PESCARA. La prima udienza davanti al gup per la morte dei coniugi di Scerni Giuseppe Pirocchi e Silvia D'Ercole, deceduti il primo maggio del 2017 dopo essere scivolati nel fiume Orta, si è chiusa in...
PESCARA. La prima udienza davanti al gup per la morte dei coniugi di Scerni Giuseppe Pirocchi e Silvia D'Ercole, deceduti il primo maggio del 2017 dopo essere scivolati nel fiume Orta, si è chiusa in tempi brevi con la costituzione di parte civile da parte dei legali delle famiglie delle due vittime: gli avvocati Giuliano Milia, Arnaldo e Francesco Tascione. I legali avevano anche chiesto al giudice la chiamata in causa, come responsabili civili, del Comune di Caramanico e dell'Ente Parco della Maiella: ma su questa richiesta il giudice Colantonio si è riservato la decisione che verrà resa nota nella prossima udienza del 30 maggio. A rischiare il processo, con l'accusa di concorso in omicidio colposo, sono il sindaco di Caramanico, Simone Angelucci, e il direttore del Parco Nazionale della Maiella, Oremo Di Nino.

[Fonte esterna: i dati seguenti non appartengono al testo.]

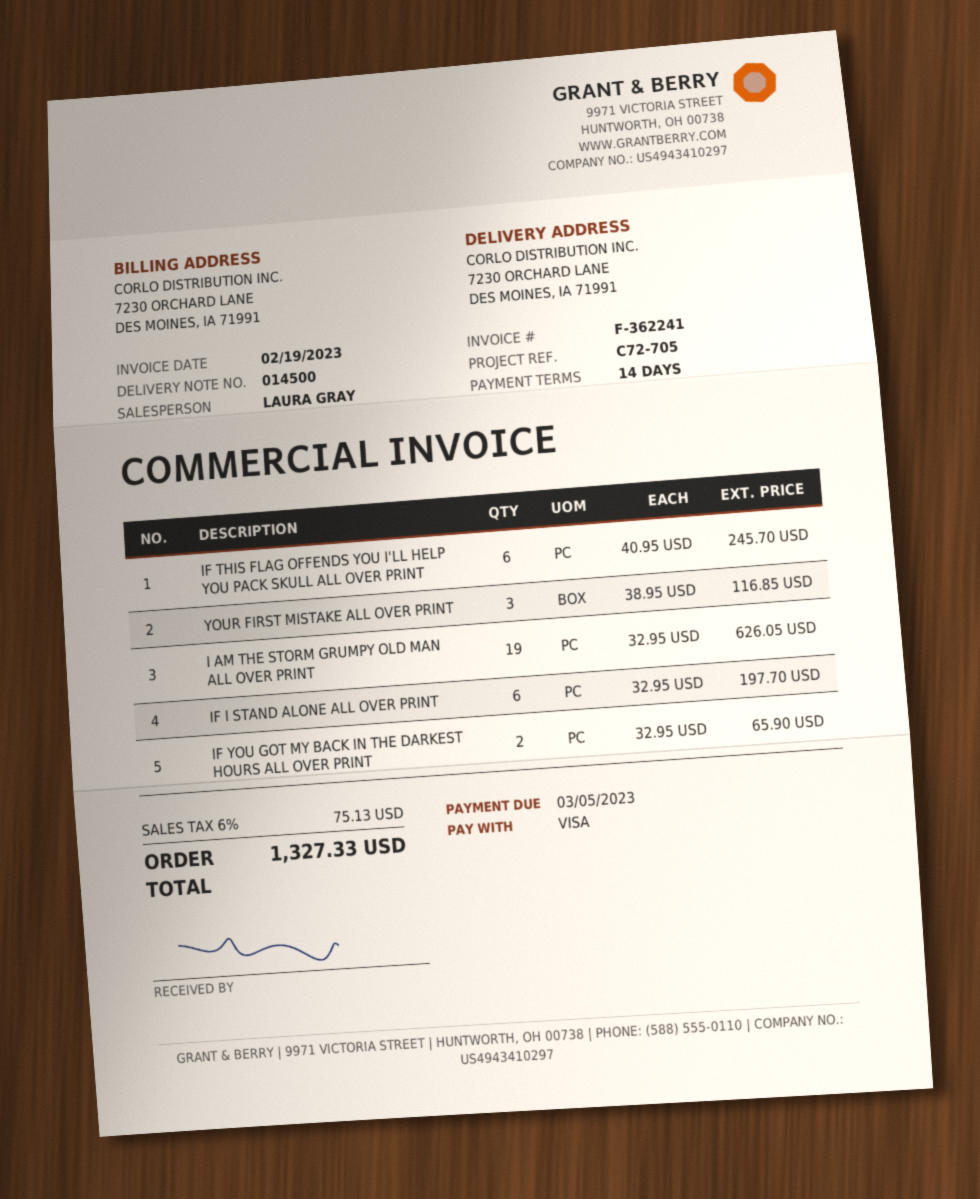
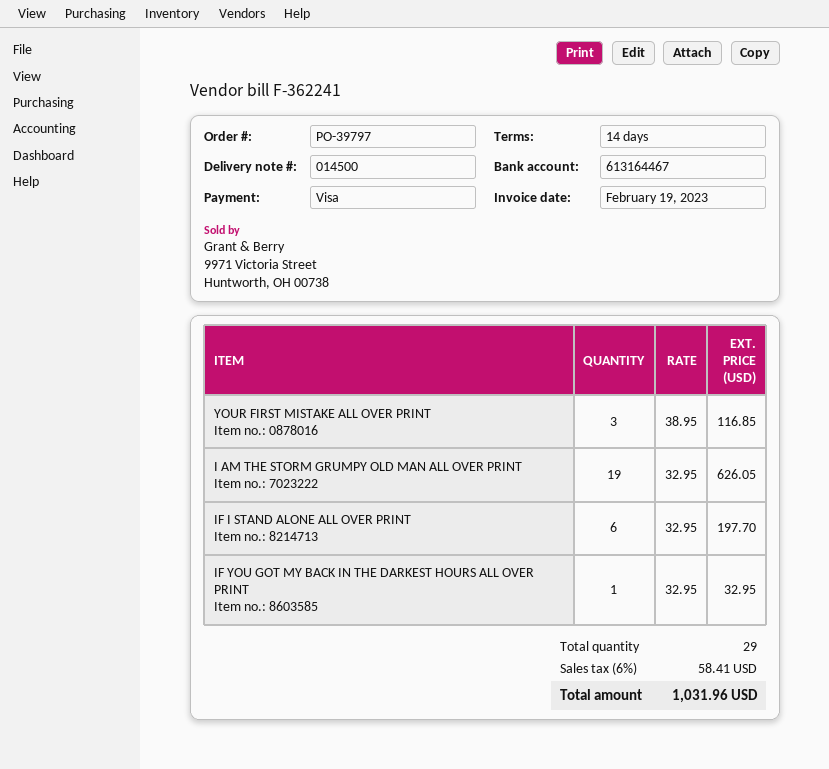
IF THIS FLAG OFFENDS YOU I'LL HELP YOU PACK SKULL ALL OVER PRINT: 6 x 40.95 = 245.70 -> none
IF YOU GOT MY BACK IN THE DARKEST HOURS ALL OVER PRINT: 2 x 32.95 = 65.90 -> 1 x 32.95 = 32.95
tax: 6% = 75.13 -> 6% = 58.41
total: 1327.33 -> 1031.96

Secondo il capo di imputazione la morte dei giovanissimi coniugi (32 anni), poteva essere evitata. Non ci sarebbe stata alcuna tragica fatalità, ma delle precise responsabilità che la procura di Pescara ha individuato appunto a carico dei due imputati. Quel giorno la coppia era con i loro due figli di 8 e 5 anni: una tranquilla gita del primo maggio che però si trasformò in tragedia.
La donna scivola su un sasso in una zona dove il corso d'acqua forma una sorta di piccole rapide e, nel tentativo di salvarla, anche il marito muore annegato. Secondo l'accusa i due imputati avrebbero «omesso di adottare le misure idonee a garantire la fruizione, in condizioni di sicurezza, dei sentieri e della zona denominata Marmitte dei Giganti, note anche come rapide di Santa Lucia, all'interno del Parco Nazionale della Maiella che prescriveva, tra le azioni da compiere a tutela della incolumità pubblica, la sistemazione dei tratti di sentieri segnalati per migliorare le condizioni funzionali e di sicurezza della rete, la progettazione di specifica segnaletica per l'intera rete del Parco, indicativa e illustrativa».
Ci sarebbe stata dunque una omessa opera di analisi dei rischi da parte degli imputati, che avrebbero dovuto evidenziare, a mezzo di apposita segnaletica, la pericolosità della zona, impedendo l'accesso all'area immediatamente a ridosso delle rapide.